Alameda County's Measure B1 appears to have been defeated.
It would have increased the county's transportation sales tax to a full 1 cent and made it permanent.
County election officials reported Friday that the "yes" vote for the tax increase was 66.53 percent of the 527,403 ballots cast -- about 667 votes shy of the two-thirds support needed to pass.
"There are no more votes to count," David Macdonald, the county registrar of voters, said in an email Friday. The results, however, are not official until they are certified next week, he added.
Measure B1 is being closely watched in transportation circles because it was an attempt to make Alameda the first county in Northern California to levy a full one-cent sales tax for transportation.
The measure would have raised some $7.8 billion over three decades to increase funding for roads, freeways, public transit, trails, bicycle lanes and transit-oriented development.
All 14 city councils in the county, the Alameda County Board of Supervisors and many business, labor and environmental groups supported the measure as providing congestion relief and stable local funding for transportation.
Opponents said the tax increase was too much, and they objected that the ballot measure would make the tax permanent.

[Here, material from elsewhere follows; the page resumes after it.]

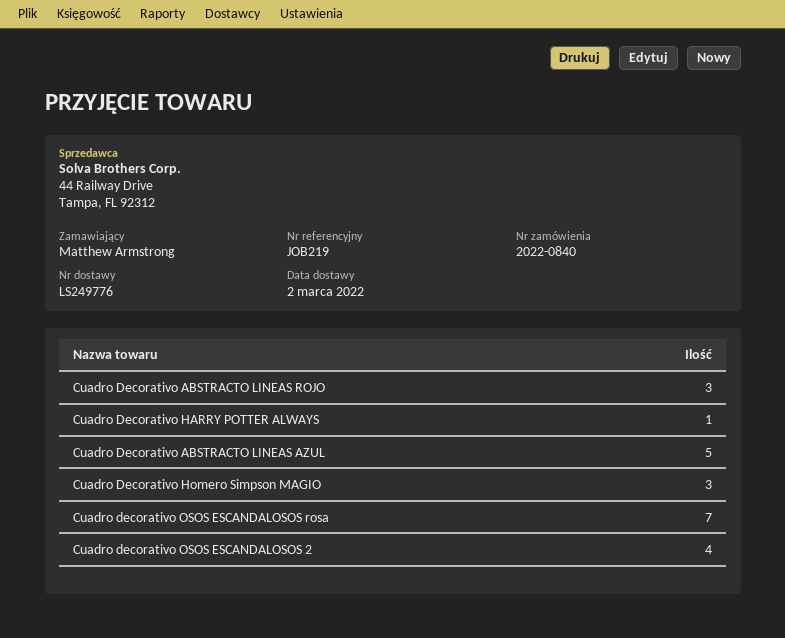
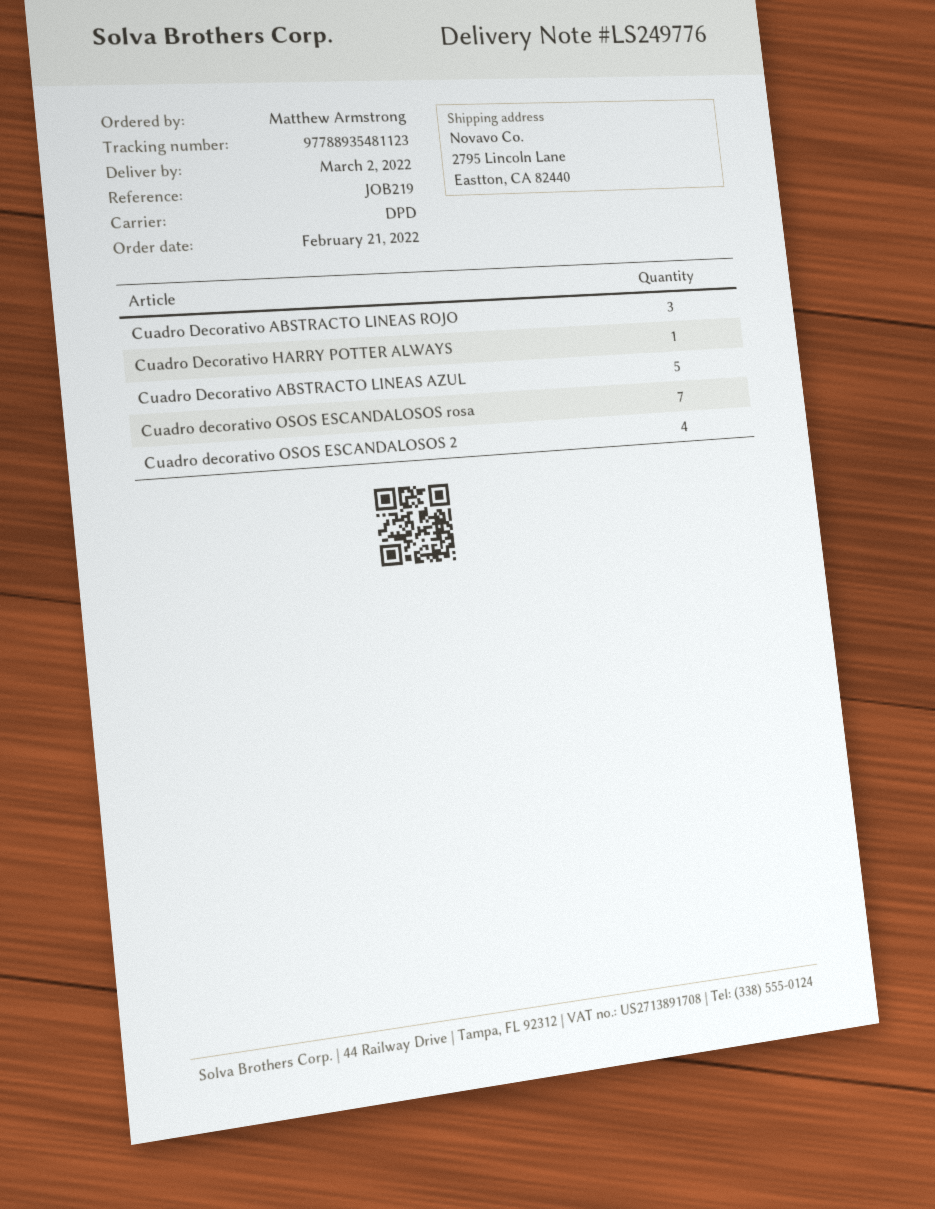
Cuadro Decorativo Homero Simpson MAGIO: 3 -> none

Some members of the Alameda County Transportation Commission have said they would favor putting the tax increase before voters again. Before the tax increase can be put on the ballot again, the Legislature would have to approve a bill allowing the county to put the measure before voters.
The current total tax rate in most Alameda County cities is 8.75 cents for $1 of taxable goods. Passage of Measure B1 would have boosted that rate to 9.25 cents.
In other races:
In Assembly District 20, former Hayward City Councilman Bill Quirk barely beat optometrist Jennifer Ong in the race to represent a wide swath of territory, from Hayward to North Fremont. Quirk, a retired scientist, received 50.3 percent of the vote to Ong's 49.6.
Measure S, which sought to ban sitting and lying on commercial sidewalks between 7 a.m. and 10 p.m., was defeated, 52 to 47 percent.
Measure T, which would have altered zoning laws in West Berkeley to allow for flexible development and construction of 75-foot-tall buildings, lost a close battle, 51 to 49 percent.
Measure L, the school parcel tax, garnered 66.75 percent of the vote, just above the 66.67 percent it needed to pass. The measure had trailed, inching up slightly with each recount since Election Day, reaching the total needed to pass Thursday. The $39 annual levy measure would generate an estimated $2.4 million yearly, with the money going toward such things as music, art, athletics and libraries.
-- Staff writers Denis Cuff, Rebecca Parr and Angela Woodall contributed to this report.